An Ode to Indies
Many of us dream of creating beautiful books; few of us want to do the bookkeeping that keeps the books coming
Behind every influential author works a dedicated publishing team. Atlantic Books Today spoke to a sharp founder who still finds joy in the fernwoods, a poet who planted an Acorn that outgrew her, and a rose who grew up in the publishing garden she now tends in the breakwaters.
The Founder
Errol Sharpe got into publishing in 1978 with Fernwood Books. He sold books – but didn’t publish them.
“I had intended to act as an acquisition editor while I was out selling and get projects that I would give to the publishers,” the Nova Scotian man says. “After three years, none of the projects that I’d put forward were taken up. So I decided I’d better do them myself.”
He started Garamond Press and ran that until 1991, when he left to establish Fernwood Publishing. “We weren’t sure that there was a business case for it,” he laughs, “but it turned out okay.”
Running a small publishing house means filing grant applications, bookkeeping for tax and salary purposes, tracking and paying royalties. Each book starts on the slush pile and has to be read, developed into a manuscript, formatted, printed, distributed and promoted.
“It all adds up to a considerable amount of work,” Sharpe says. “The things that keep you going is the books you publish – the interest that you have in the books, the importance of the books.”
If you love reading a book in hard copy, imagine reading it while it’s soft and malleable. Sharpe enjoys helping a manuscript solidify into a book. He names a few recent titles as examples: Nta’tugwaqanminen (Our Story), a history of the Mi’kmaq of Gespege’wa’gi (Gaspe Peninsula), and Viola Desmond’s Canada, by Graham Reynolds.
To would-be publishing founders, Sharpe says you’d better have a lot of time – or a lot of money.
The Founder Sells
Dreamers, turn your attention to Laurie Brinklow. In the 1990s, the poet and single mother worked for PEI’s now-defunct Ragweed Publishing and visualized running her own press.
It started with a name and logo gifted from a friend: Acorn Press. She wanted to give Islanders “a voice and make sure our stories are told.”
Her first two Acorn titles were smash hits. First up was David Weale’s An Island Christmas Reader, which sold out two print runs before its first Christmas and pushed out 7,500 copies that first year. (A Canadian best-seller sells 5,000 copies.)
Brinklow followed that up with The True Meaning of Crumbfest, a children’s book written by Weale and illustrated by Dale McNevin. It remains Acorn’s best seller.
“But the next book after that – I was stuck with printing bills all of a sudden and … had to take out a loan to pay the printer,” Brinklow says.
It turns out that best-sellers aren’t typical when you’re working out of the smallest provincial market in Canada. But she kept the titles coming, all the while working full time at another job and raising her children. Her little Acorn grew into a solid publishing tree.
“I often thought of it as cultural philanthropy, but I had no money!” she jokes.

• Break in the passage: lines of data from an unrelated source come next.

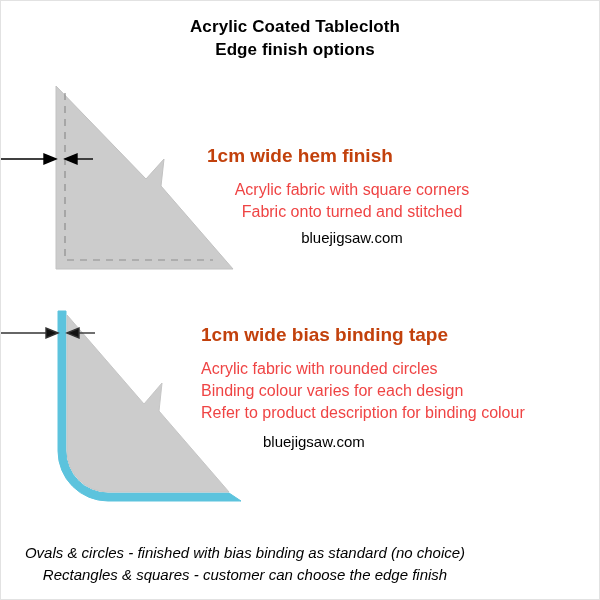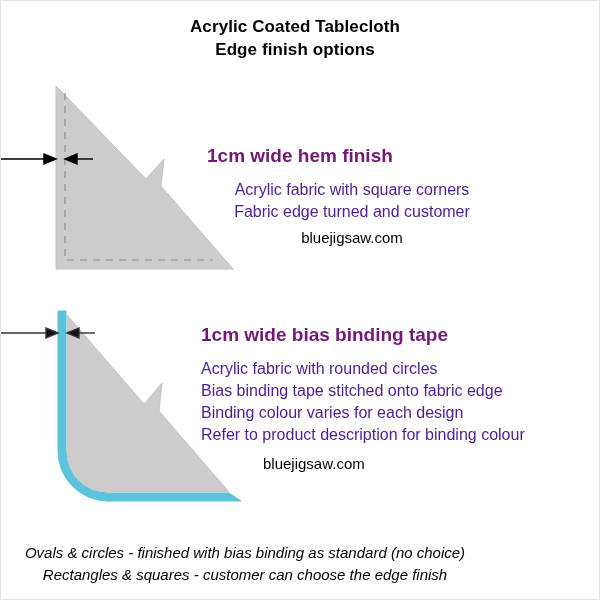--- a/index.html
+++ b/index.html
@@ -64,7 +64,7 @@
   .section-heading {
     font-size: 19px;
     font-weight: bold;
-    color: #701a75;
+    color: #c2410c;
     line-height: 24px;
     margin: 0 0 11px 0;
   }

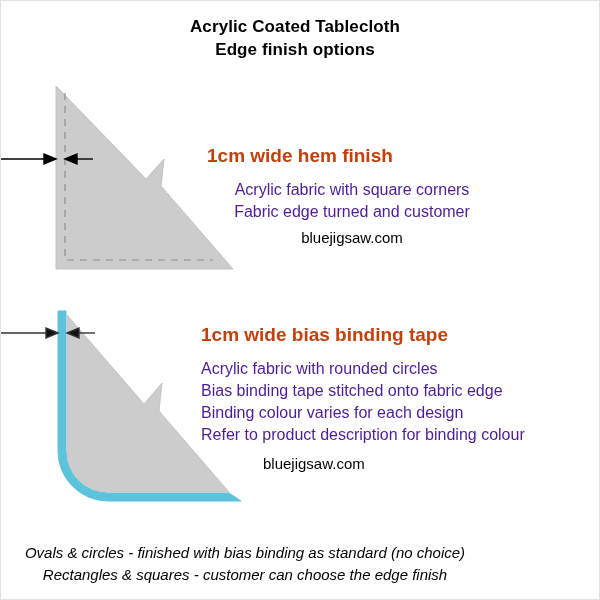--- a/index.html
+++ b/index.html
@@ -71,7 +71,7 @@
   .bullet-line {
     font-size: 16px;
     line-height: 22px;
-    color: #4c1d95;
+    color: #ef4444;
     margin: 0;
     white-space: nowrap;
   }

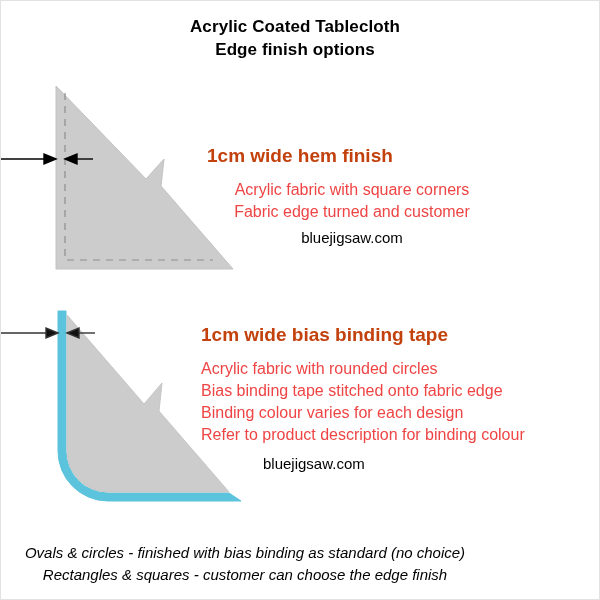--- a/index.html
+++ b/index.html
@@ -129,7 +129,7 @@
   <div class="section-heading">1cm wide hem finish</div>
   <div class="bullets">
     <div class="bullet-line">Acrylic fabric with square corners</div>
-    <div class="bullet-line">Fabric edge turned and customer</div>
+    <div class="bullet-line">Fabric onto turned and stitched</div>
     <div class="watermark">bluejigsaw.com</div>
   </div>
 </div>

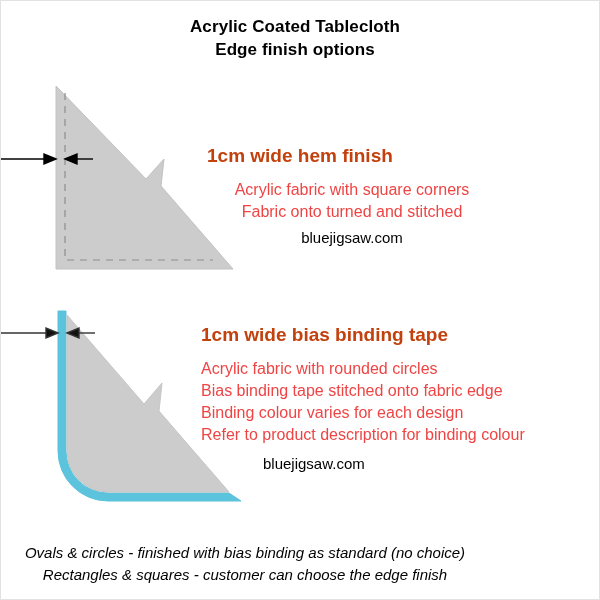--- a/index.html
+++ b/index.html
@@ -154,7 +154,6 @@
   <div class="section-heading">1cm wide bias binding tape</div>
   <div class="bullets">
     <div class="bullet-line">Acrylic fabric with rounded circles</div>
-    <div class="bullet-line">Bias binding tape stitched onto fabric edge</div>
     <div class="bullet-line">Binding colour varies for each design</div>
     <div class="bullet-line">Refer to product description for binding colour</div>
     <div class="watermark">bluejigsaw.com</div>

She did all the proofreading, kept her books, filed her taxes, hired and paid staff, tracked royalties and paid writers. And went to meetings. And talked to distributors. Bookstores. Printers.
And then she did what so many self-started publishers later dream of: she sold it to Terrilee Bulger, a like-minded Islander who wanted to take it forward.
“She’s taken it to a whole new level, for which I’m grateful,” Brinklow says.
The Succession
Rebecca Rose’s father, Clyde, started Breakwater Books in 1973 in St. John’s, Newfoundland, with a similar drive to see local books in schools and stores.
“I was raised behind the walls of the company,” she says, “by my family and by staff.”
As a kid, it was a fun place to be – especially for launches and when the media came knocking. “Of course as I got older and got seriously involved in the industry, I got a much better understanding of the realities of what’s involved in making something like that happen.”
She saw just how hard it is to start a publishing company, and then keep it going year after year, funding cut after funding cut. “It’s not a profitable model. It’s not secure by any means, when you’re involved in grants and rely on investment from government.”
Staff – if you can get them – are usually so busy with publishing books that the admin work piles up. It gets “daunting and overwhelming,” but it still needs to get done. All to get you to part with $20 to help keep our voices audible.
The worst part? When they come back as dreaded returns. “I can feel that I have a best-seller, and spend accordingly, only to have it all come back,” Rose laments.
She knew how hard it was before she ever worked a day in publishing. So why did she follow her father to Breakwater? “The motivator was still that same mandate. I’m a big ambassador for Newfoundland and Labrador,” she says. “I think it’s crucial that our stories are published.”
Because of the two Roses, Breakwater has put 500 books into our world.
She points to this year’s Racket, where the established writer Lisa Moore uses her position to introduce us to ten new Newfoundland writers.
“Maybe it’ll be available in libraries for another young kid to see that someone, only ten or fifteen years older than them rather than thirty years older, can write and actually make a living pursuing a passion.”